[Stored dataset items]
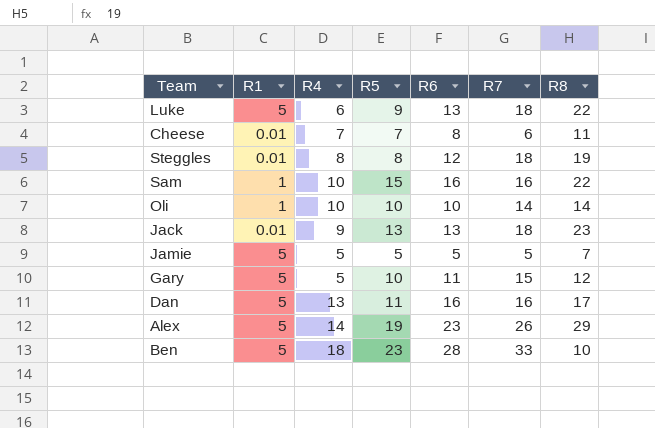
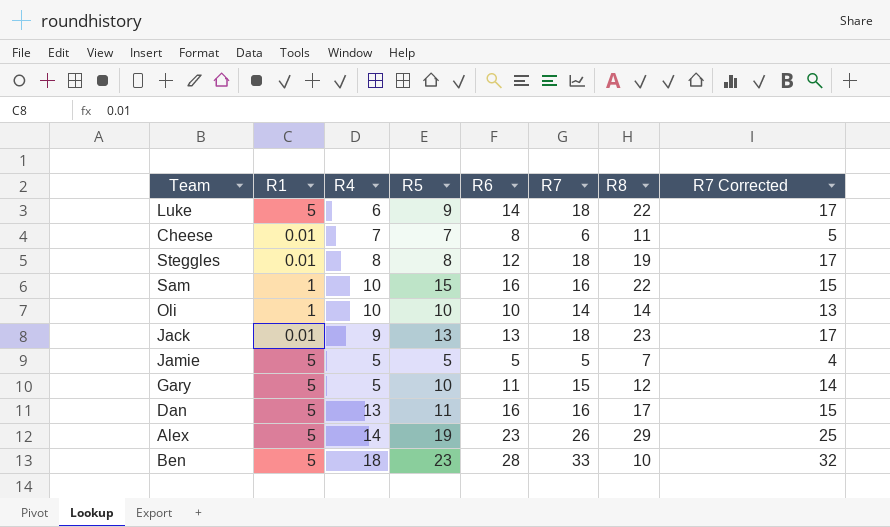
column R7 Corrected | formula: none -> [R7] - 1
Luke | R6: 13 -> 14

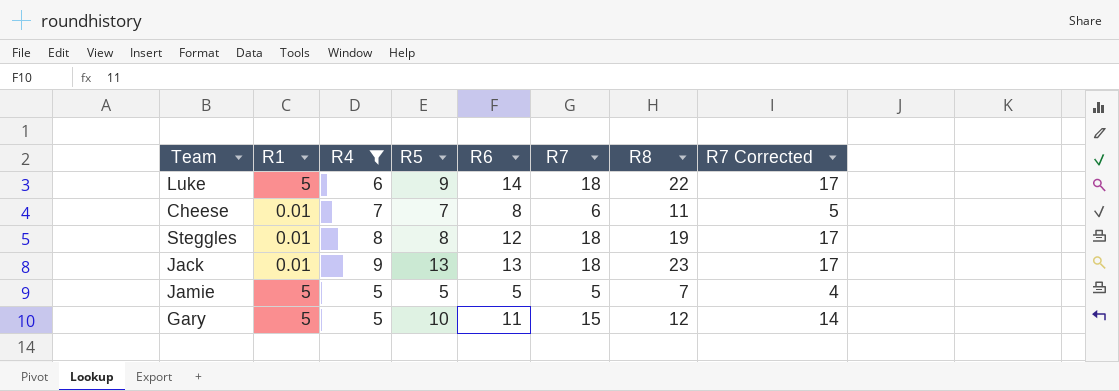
filter: none -> R4 <= 9

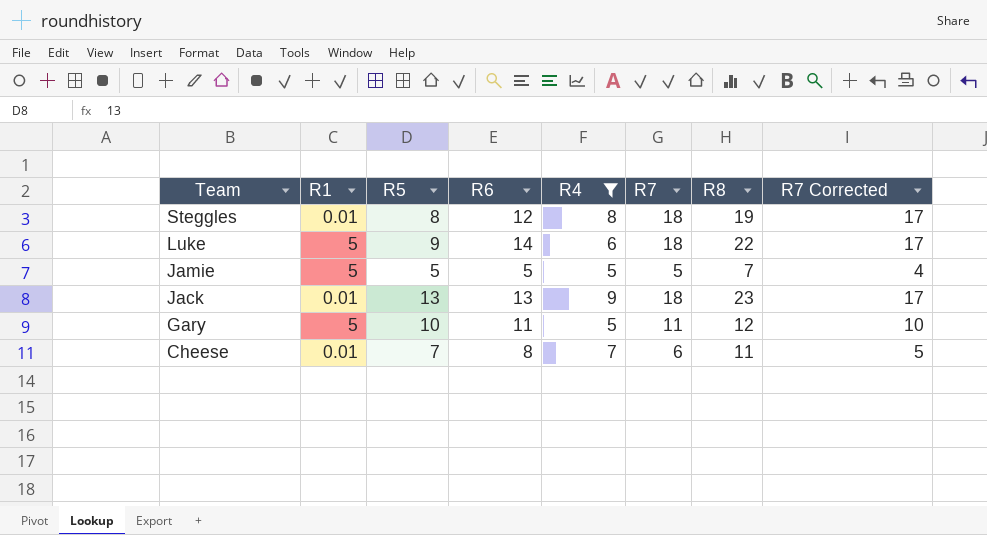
row order: none -> Team descending
column R4 | position: 3 -> 5
Gary | R7: 15 -> 11
Gary | R7 Corrected: 14 -> 10

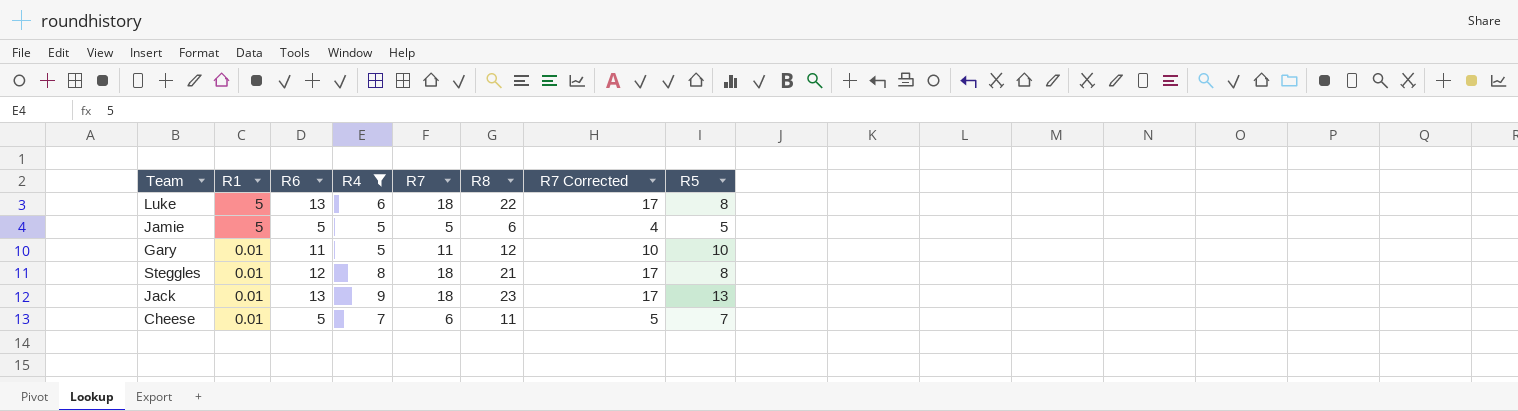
row order: Team descending -> R1 descending
column R5 | position: 3 -> 8
Luke | R6: 14 -> 13
Luke | R5: 9 -> 8
Jamie | R8: 7 -> 6
Gary | R1: 5 -> 0.01
Steggles | R8: 19 -> 21
Cheese | R6: 8 -> 5

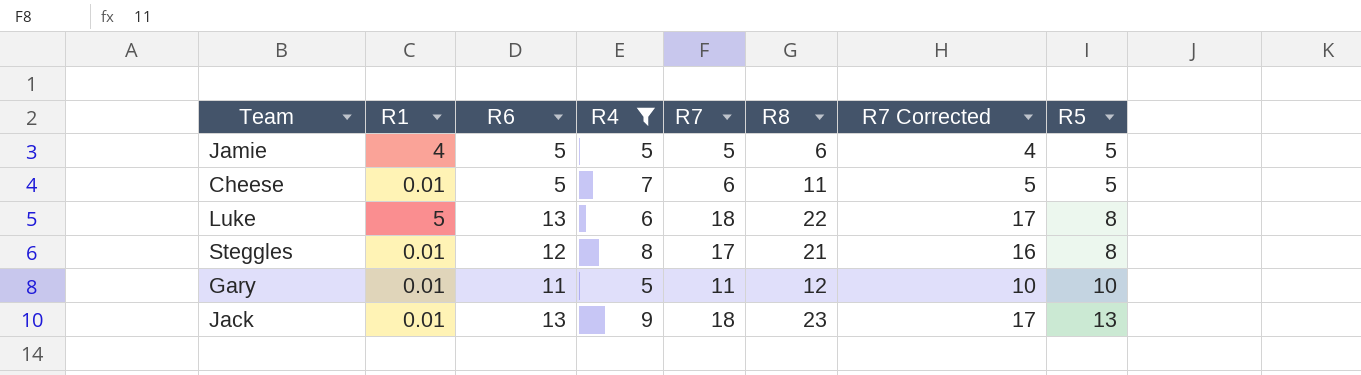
row order: R1 descending -> R5 ascending
Jamie | R1: 5 -> 4
Cheese | R5: 7 -> 5
Steggles | R7: 18 -> 17
Steggles | R7 Corrected: 17 -> 16

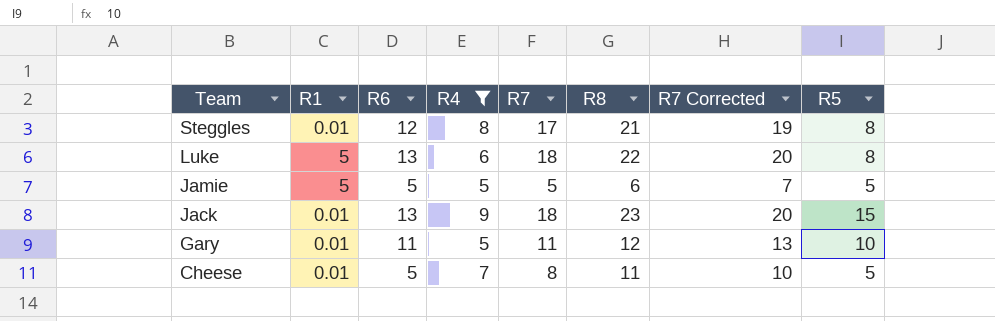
row order: R5 ascending -> Team descending
column R7 Corrected | formula: [R7] - 1 -> [R7] + 2
Jamie | R1: 4 -> 5
Jack | R5: 13 -> 15
Cheese | R7: 6 -> 8

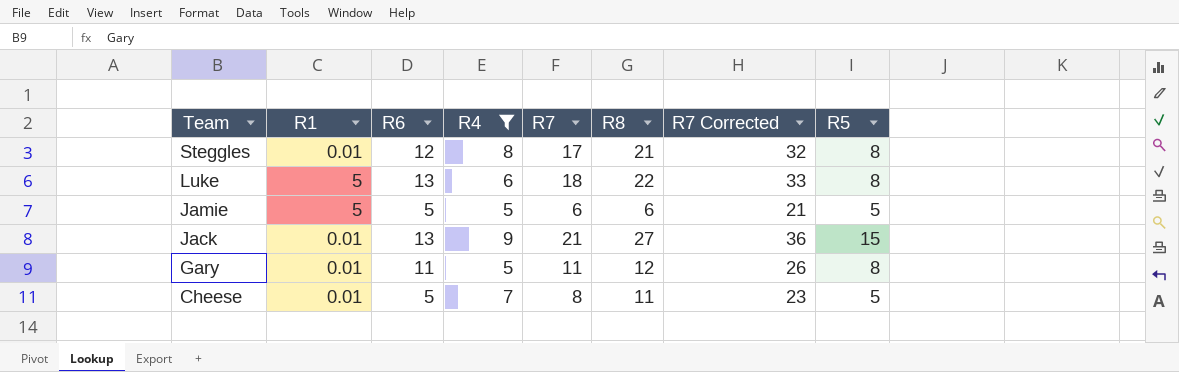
column R7 Corrected | formula: [R7] + 2 -> [R7] + 15
Jamie | R7: 5 -> 6
Jack | R7: 18 -> 21
Jack | R8: 23 -> 27
Gary | R5: 10 -> 8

### Activity:
Give back exactly the lines from the top of the records to the line containing "Jamie | R8: 7 -> 6", both included, and no pictures.

### Response to the task:
column R7 Corrected | formula: none -> [R7] - 1
Luke | R6: 13 -> 14

filter: none -> R4 <= 9

row order: none -> Team descending
column R4 | position: 3 -> 5
Gary | R7: 15 -> 11
Gary | R7 Corrected: 14 -> 10

row order: Team descending -> R1 descending
column R5 | position: 3 -> 8
Luke | R6: 14 -> 13
Luke | R5: 9 -> 8
Jamie | R8: 7 -> 6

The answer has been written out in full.